Para mi sorpresa, las gentes a cuyas destartaladas casas iba noche tras noche pegado a Eleanor, «cuidando de ella», eran educadas, amables y muy atentas conmigo, mucho más agradables que la pandilla de arrogantes que Eva reunía en su casa. Los amigos de Eleanor, con su combinación de clase, cultura y dinero y su indiferencia por los tres, eran precisamente el cóctel que embriagaba a Eva, pero nunca iba a conseguir parecérseles siquiera. Aquélla era una bohemia natural, exactamente lo que andaba buscando: el no va más. Aun así, decidí mantener en secreto la faceta de mi ascenso social y pensé en guardarla para la ocasión ideal de ataque o defensa; a pesar de que tanto Eva como papá ya estaban enterados de que tenía los ojos puestos en Eleanor. Aquello fue todo un alivio para mi padre, lo sé, pues le aterrorizaba tanto que le saliera un hijo homosexual que ni siquiera se atrevía a hablar del asunto. Para su mentalidad de musulmán, ser mujer ya era bastante horrible; pero ser hombre y negar su sexo masculino era una actitud depravada y autodestructiva, por no decir algo peor. Cada vez que me asaltaba el presentimiento de que papá estaba dándole vueltas al asunto, me aseguraba de hablar de mamá -de cómo estaba, qué hacía-, pues sabía que aquel tormento más poderoso era capaz de barrer de sus pensamientos la cuestión de mi orientación sexual.

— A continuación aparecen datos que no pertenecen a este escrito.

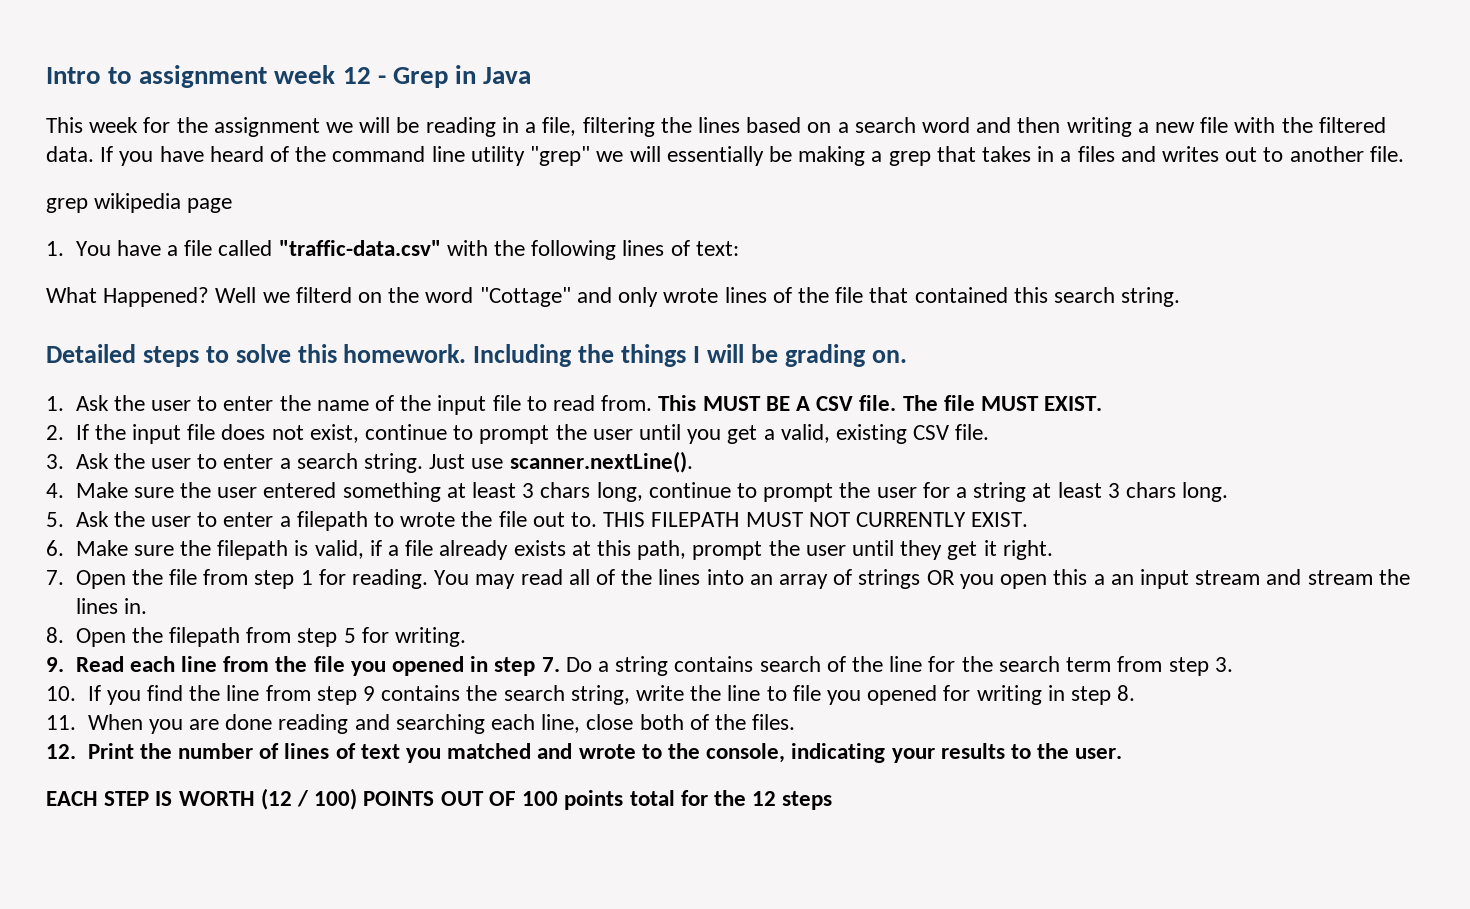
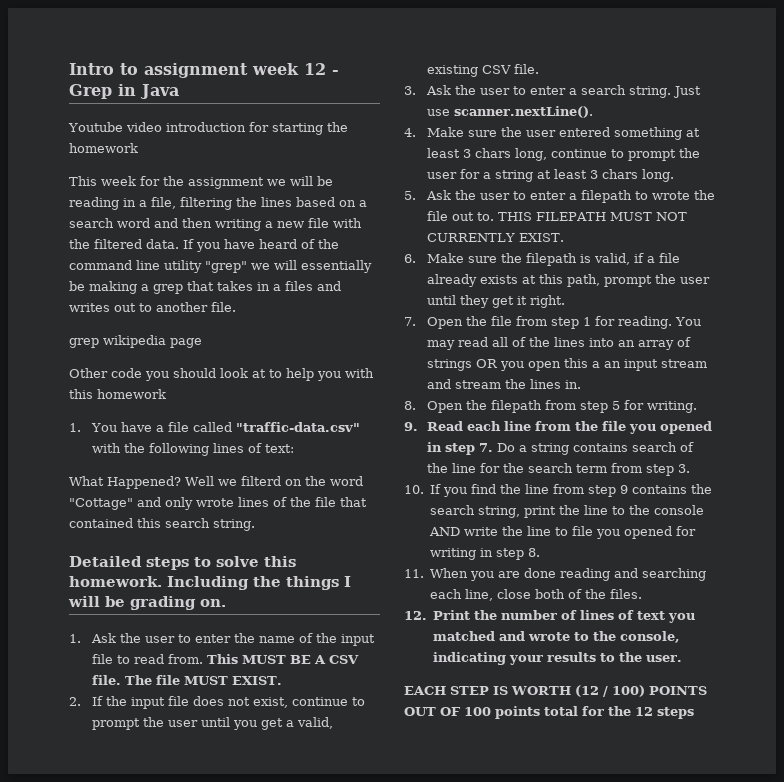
(532, 75) none -> [68,122,348,135] [69,143,138,153] // Youtube video introduction for starting the homework
(233, 205) none -> [69,368,374,381] [69,389,166,399] // Other code you should look at to help you with this homework
(630, 695) none -> [524,505,705,518] [429,527,461,536] print the line to the console AND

Eleanor tenía sus manías. No quería salir si no estaba segura de antemano de que las visitas iban a ser cortas y que podría llegar y marcharse cuando le apeteciera. Le resultaba imposible permanecer sentada a lo largo de toda una cena, así que llegaba cuando ya había empezado y se paseaba por la habitación comiendo bombones y preguntando por la historia de los objetos que le llamaban la atención, antes de llevarme a rastras a la media hora porque, de repente, le habían entrado ganas de ir a otra fiesta no sé dónde para hablar con alguien que se conocía al dedillo el escándalo Profumo.